Google’s monitoring systems don’t just measure simple metrics, such as the average response time of an unladen European web server; we also need to understand the distribution of those response times across all web servers in that region. This knowledge enables us to identify the factors contributing to the latency tail.

- - -

This new model made the collection of time-series a first-class role of the monitoring system, and replaced those check scripts with a rich language for manipulating time-series into charts and alerts. ... the history of the collected data can be used for that alert computation as well.

- - -

Instead of executing custom scripts to detect system failures, Borgmon relies on a common data exposition format; this enables mass data collection with low overheads and avoids the costs of subprocess execution and network connection setup.

- - -

To facilitate mass collection, the metrics format had to be standardized.

- - -

Typically, a team runs a single Borgmon per cluster, and a pair at the global level.

- - -

each of the major languages used at Google has an implementation of the exported variable interface that automagically registers with the HTTP server built into every Google binary by default.

- - -

... using service discovery reduces the cost of maintaining it and allows the monitoring to scale.

- - -

... Borgmon rules, consists of simple algebraic expressions that compute time-series from other time-series. These rules can be quite powerful because they can query the history of a single time-series (i.e., the time axis), query different subsets of labels from many time-series at once (i.e., the space axis), and apply many mathematical operations.

- - -

... it’s better to use counters, because they don’t lose meaning when events occur between sampling intervals. Should any activity or changes occur between sampling intervals, a gauge collection is likely to miss that activity.

- - -

... example also uses a Google convention that helps readability. Each computed variable name contains a colon-separated triplet indicating the aggregation level, the variable name, and the operation that created that name.

- - -

... teams send their page-worthy alerts to their on-call rotation and their important but subcritical alerts to their ticket queues. All other alerts should be retained as informational data for status dashboards.

- - -

This decoupling allows the size of the system being monitored to scale independently of the size of alerting rules. These rules cost less to maintain because they’re abstracted over a common time-series format. New applications come ready with metric exports in all components and libraries to which they link, ...
- - -

Last quote could be taken as an action item from this post.

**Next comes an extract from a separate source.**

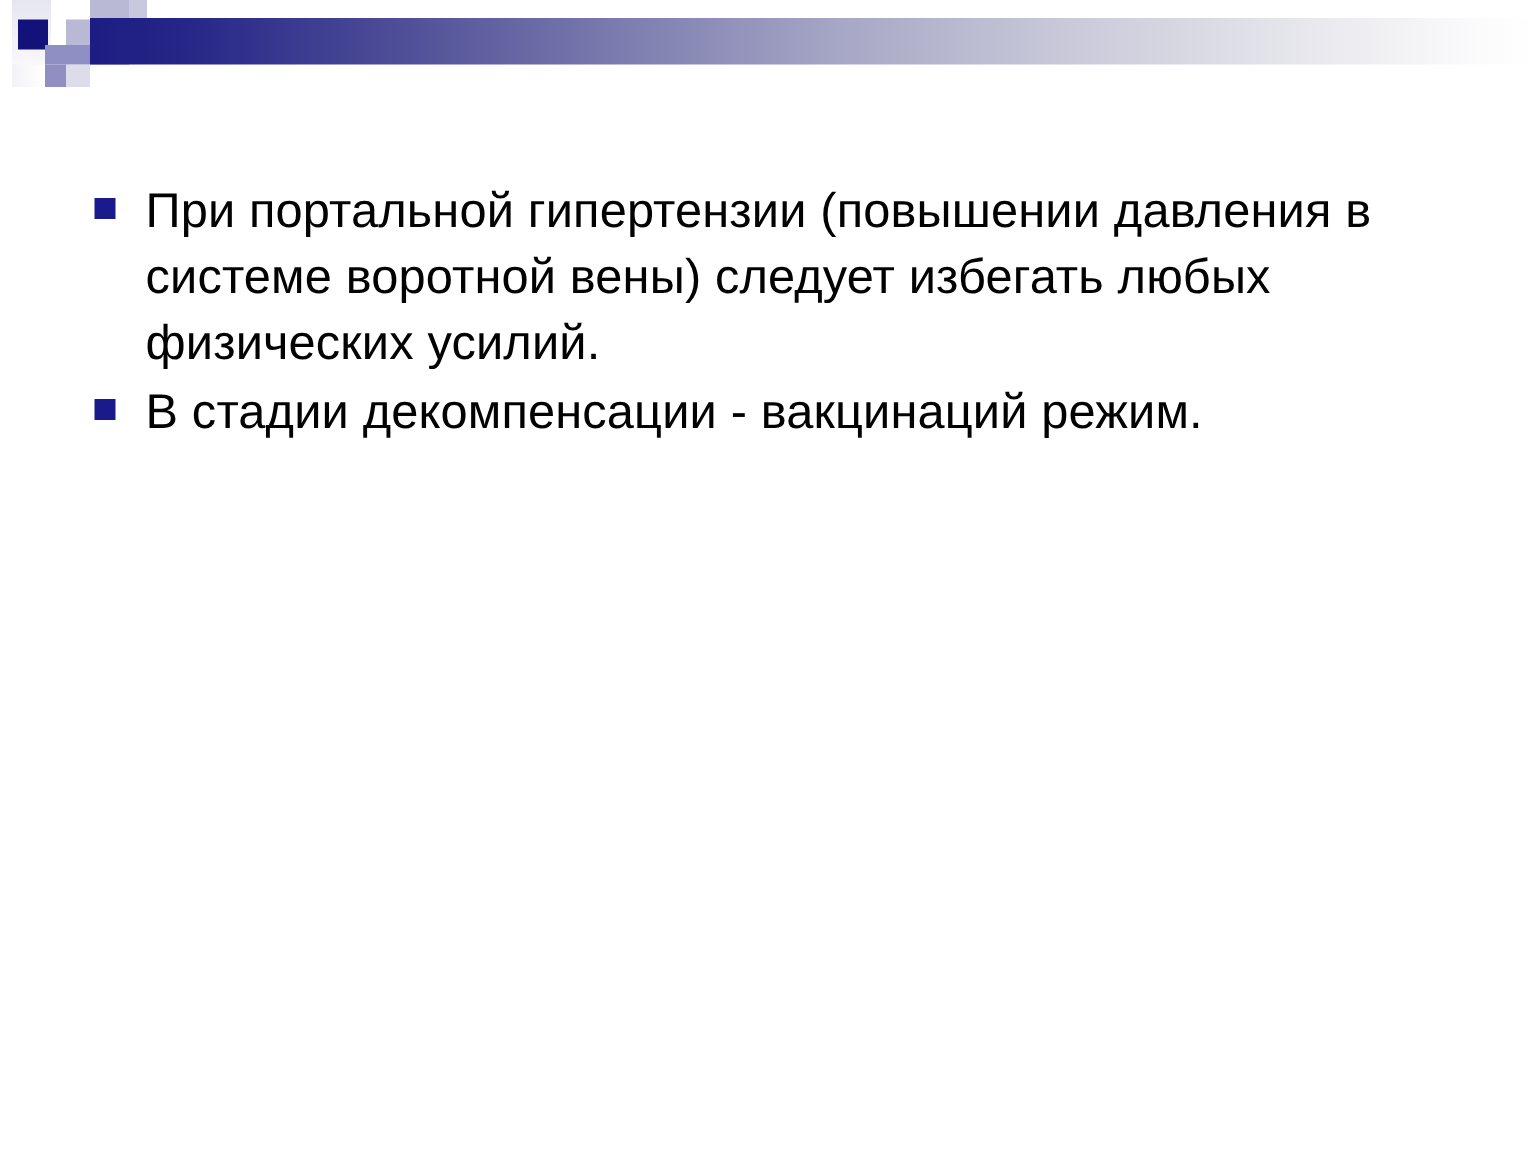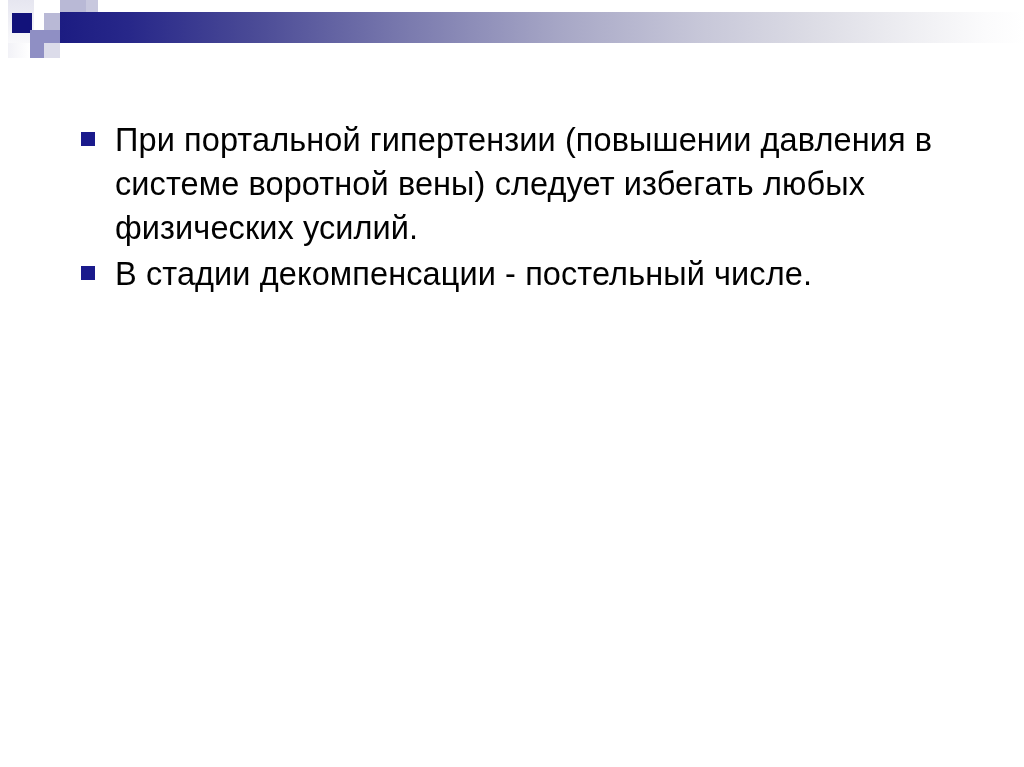"При портальной гипертензии (повышении" .content { left: 81px -> 63px }
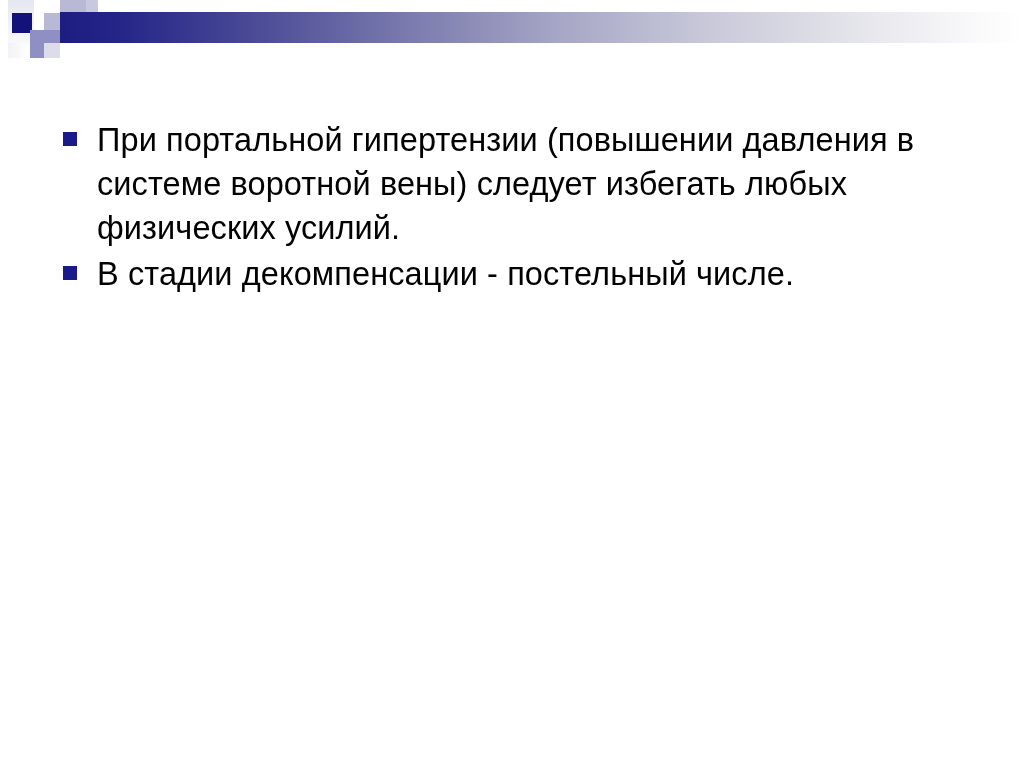"В стадии декомпенсации - постельный" div.bullet-text { text: постельный числе -> вакцинаций режим }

Releases, builds, versions: Notes from Google's SRE Book (#6)

About the messy releases.

Making sure that our tools behave correctly by default and are adequately documented makes it easy for teams to stay focused on features and users, rather than spending time reinventing the wheel (poorly) when it comes to releasing software.

- - -

… run their own release processes. Although we have thousands of engineers and products, we can achieve a high release velocity.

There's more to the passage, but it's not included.